Other discoveries, as Mr. Hager shows, emerged from more deliberate pursuit. In the 1960s, a Japanese college student, Akira Endo, having read a biography of Alexander Fleming, the discoverer of penicillin, wondered whether mold might yield not only antibiotics but drugs that would lower cholesterol in the blood. A decade later, as a research scientist, he pursued the idea. He went through almost 4,000 molds, Mr. Hager says, before finding what he was looking for—in a mold that was spoiling a bag of rice in a Kyoto grain shop. Another member of the genus Penicillium, it produced the first statin, a class of drugs now taken by tens of millions of people every day.
One of the revelations of Mr. Hager’s chronicle is the role that serendipity can play. A mid-20th-century French surgeon named Henri Laborit wanted a drug that would calm his patients before their operations and prevent surgical shock. At the time, antihistamines were being investigated for their ability to help hay-fever and cold sufferers. But antihistamines had side effects, one of which was to make patients drowsy. Laborit thought this side effect might be just what he needed. He asked the French drug company Rhône-Poulenc for help. As luck would have it, Rhône-Poulenc had been trying to find better antihistamines and had a number of failures on the shelf. One of them, called RP-4560, was especially ineffective. It didn’t stop runny noses, but it did make patients drowsy. It was all side effect.
Laborit tried it, and it worked wonders keeping patients calm. One day, Laborit happened to be talking with the head of psychiatry at his hospital, who was bemoaning the need to keep so many of his patients in restraints to prevent them from harming themselves or others. Laborit suggested RP-4560. A patient who had been admitted twice for violent irrational behavior was given a dose 10 times what Laborit used on his surgical patients. The patient fell asleep after a few hours, and when he woke up he stayed calm for an additional 18 hours. After three weeks of treatment, he was, Mr. Hager writes, “rational enough to play bridge.” Thus was born the first anti-psychotic drug.
While sticking mostly to history, Mr. Hager touches on the economics of the drug industry. It costs billions of dollars to bring a drug to market, he reminds us, and many candidates never make it, pushing up the price of those that do. When a blockbuster drug does erupt, it can be enormously profitable. The statin Lipitor “became the most commercially successful drug in history,” with sales of more than $120 billion between 1996 and 2011. Rare diseases, because the potential return on investment is so much lower, get short shrift.

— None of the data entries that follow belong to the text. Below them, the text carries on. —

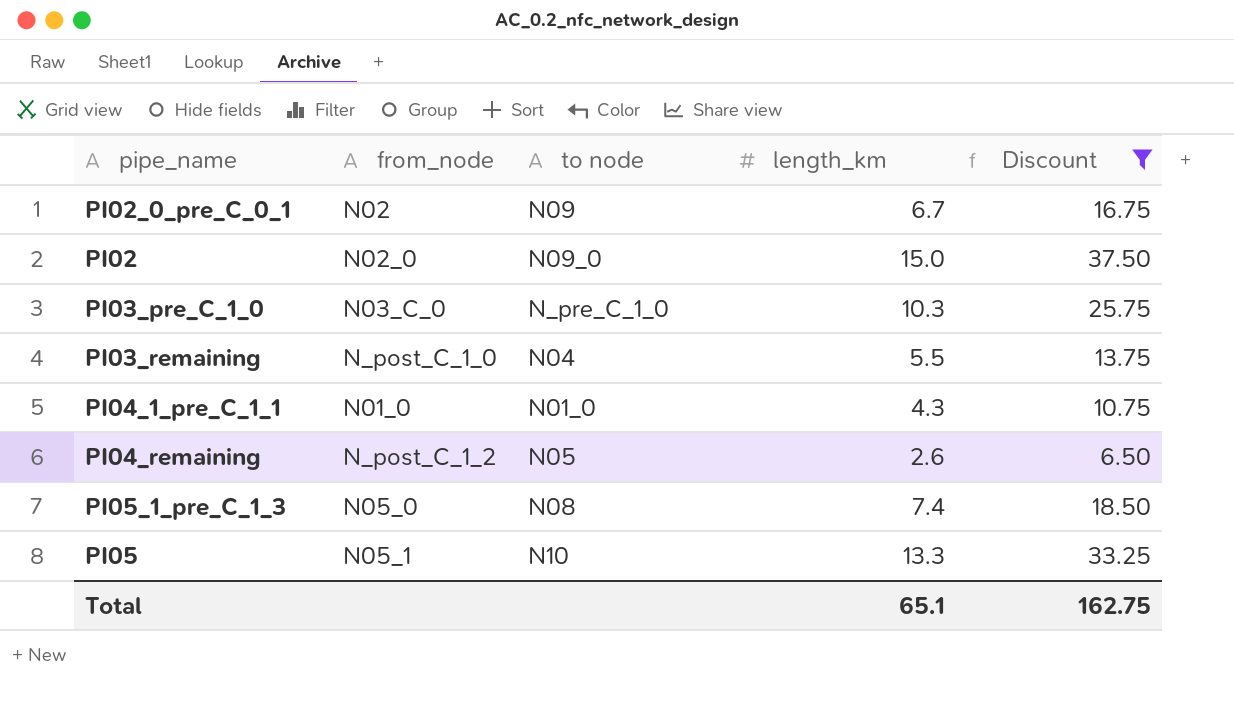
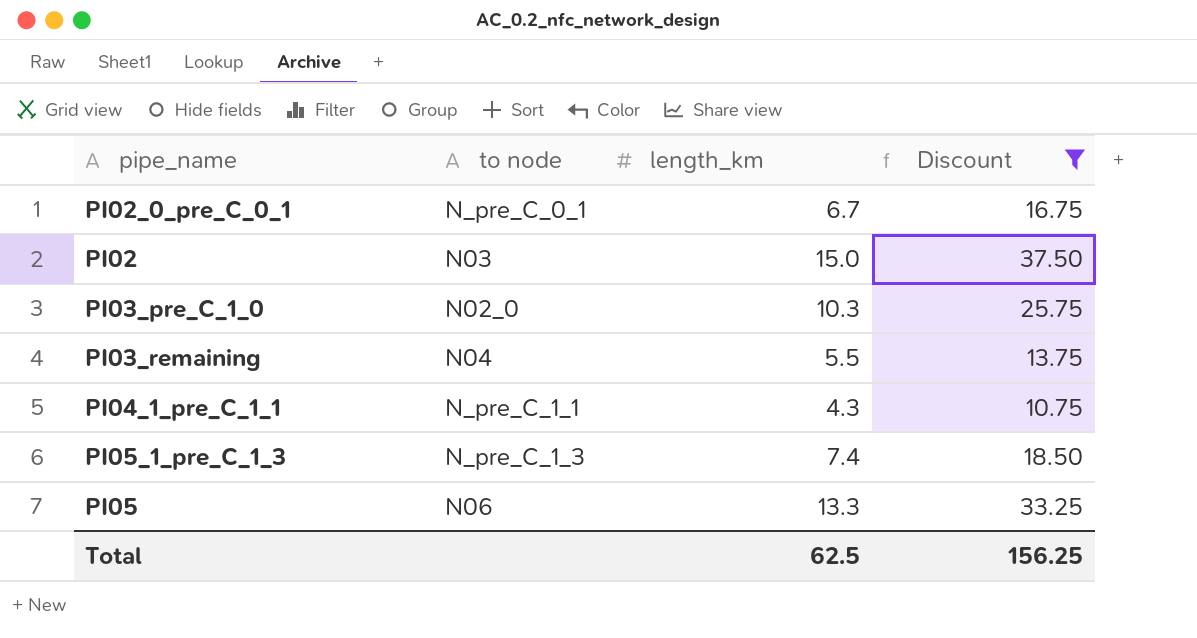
column from_node | position: 2 -> none
row PI04_remaining: N_post_C_1_2 | N05 | 2.6 | 6.50 -> none
PI02_0_pre_C_0_1 | to node: N09 -> N_pre_C_0_1
PI02 | to node: N09_0 -> N03
PI03_pre_C_1_0 | to node: N_pre_C_1_0 -> N02_0
PI04_1_pre_C_1_1 | to node: N01_0 -> N_pre_C_1_1
PI05_1_pre_C_1_3 | to node: N08 -> N_pre_C_1_3
PI05 | to node: N10 -> N06
Total | length_km: 65.1 -> 62.5
Total | Discount: 162.75 -> 156.25

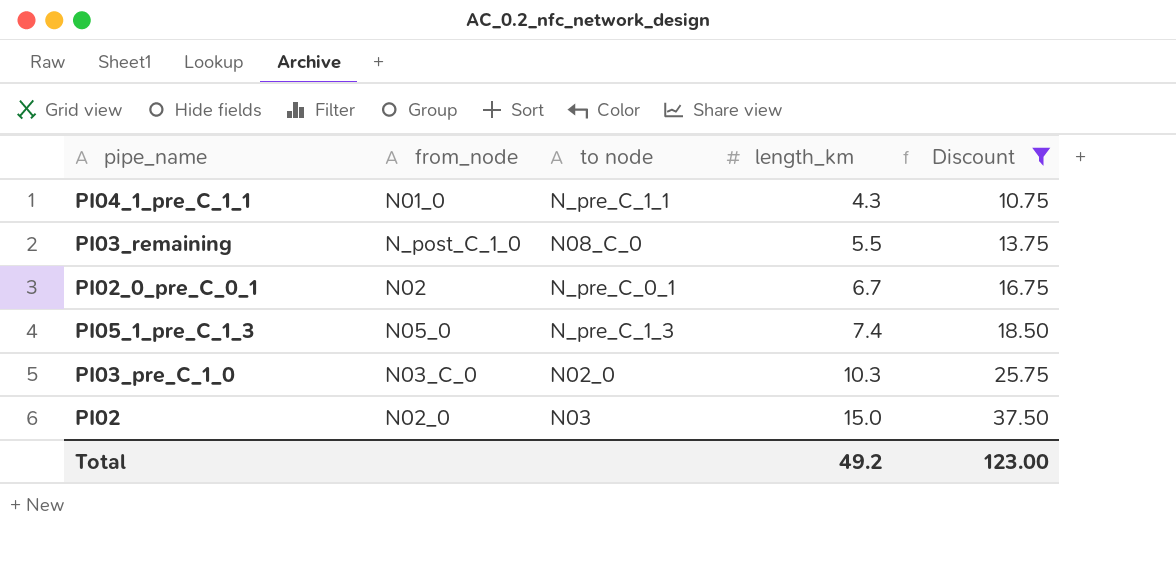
row order: none -> length_km ascending
column from_node | position: none -> 2
row PI05: N06 | 13.3 | 33.25 -> none
PI03_remaining | to node: N04 -> N08_C_0
Total | length_km: 62.5 -> 49.2
Total | Discount: 156.25 -> 123.00

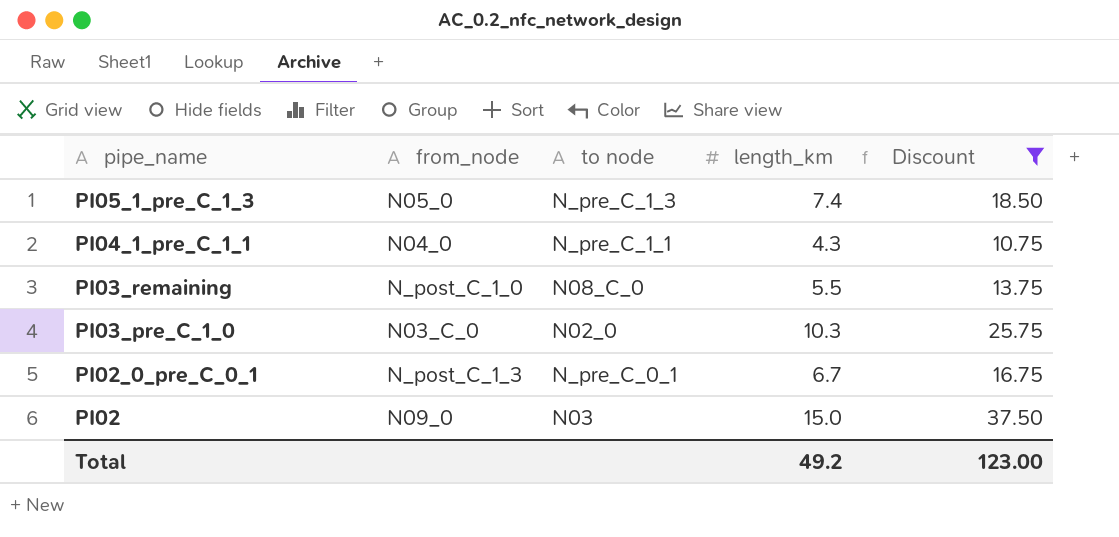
row order: length_km ascending -> pipe_name descending
PI04_1_pre_C_1_1 | from_node: N01_0 -> N04_0
PI02_0_pre_C_0_1 | from_node: N02 -> N_post_C_1_3
PI02 | from_node: N02_0 -> N09_0

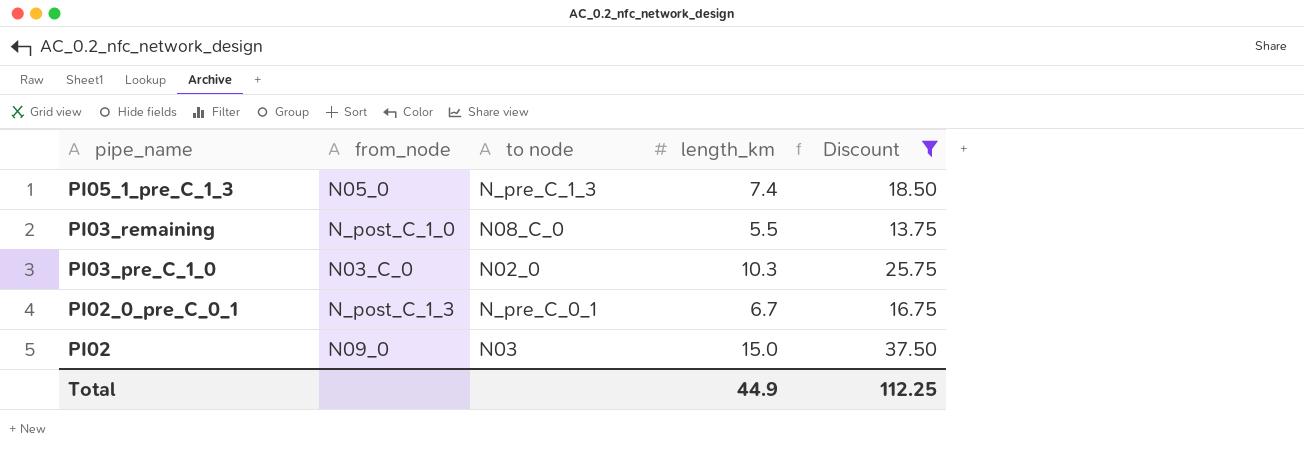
row PI04_1_pre_C_1_1: N04_0 | N_pre_C_1_1 | 4.3 | 10.75 -> none
Total | length_km: 49.2 -> 44.9
Total | Discount: 123.00 -> 112.25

Mr. Hager previews the wonders yet to come, such as drugs with sensors that send a signal when they are taken, helping the elderly or the mentally ill to keep their doses on a strict schedule. Super computers allow the modeling of ever more complex molecules, speeding up drug development. The ability to read the genomes of individual patients and manipulate their DNA holds out enormous promise. If Mr. Hager’s well-written and engaging chronicle is any guide, there may be unforeseen downsides to such developments, but the upside will certainly be worth celebrating.